Segment Start: ENTRIES SHOWN

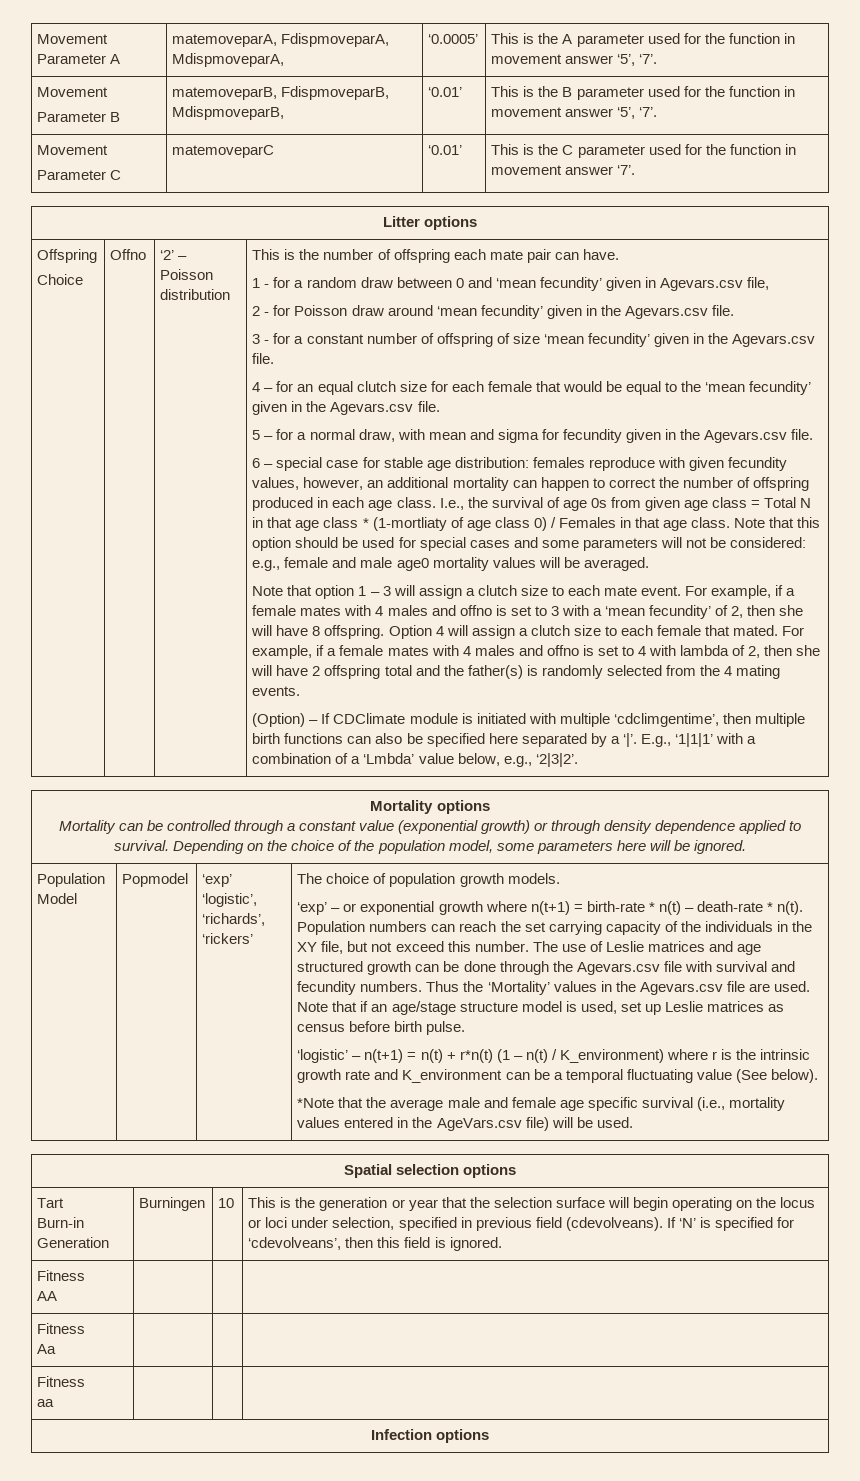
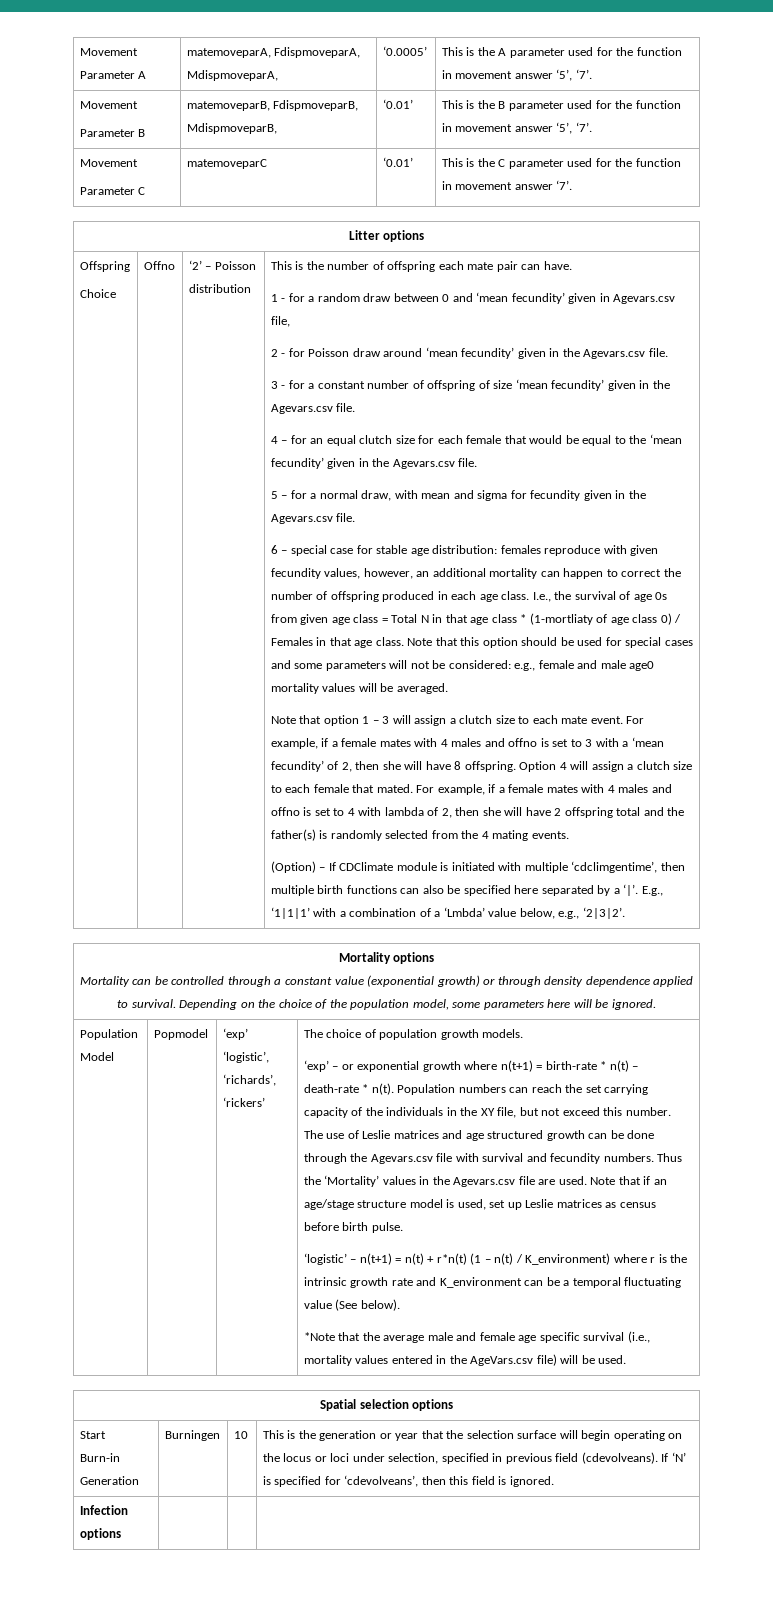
- Tart
+ Start
  If ‘N’ is specified for ‘cdevolveans’, then this field is ignored.
- Fitness
- AA | | |
- Fitness
- Aa | | |
- Fitness
- aa | | |
- Infection options
+ Infection options | | |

Segment End: ENTRIES SHOWN

→ WHAT THE EXERCISE ASKS
What is needed is an exact copy of all the data, with no images in it.

→ RESULT BELOW
- Tart
+ Start
  If ‘N’ is specified for ‘cdevolveans’, then this field is ignored.
- Fitness
- AA | | |
- Fitness
- Aa | | |
- Fitness
- aa | | |
- Infection options
+ Infection options | | |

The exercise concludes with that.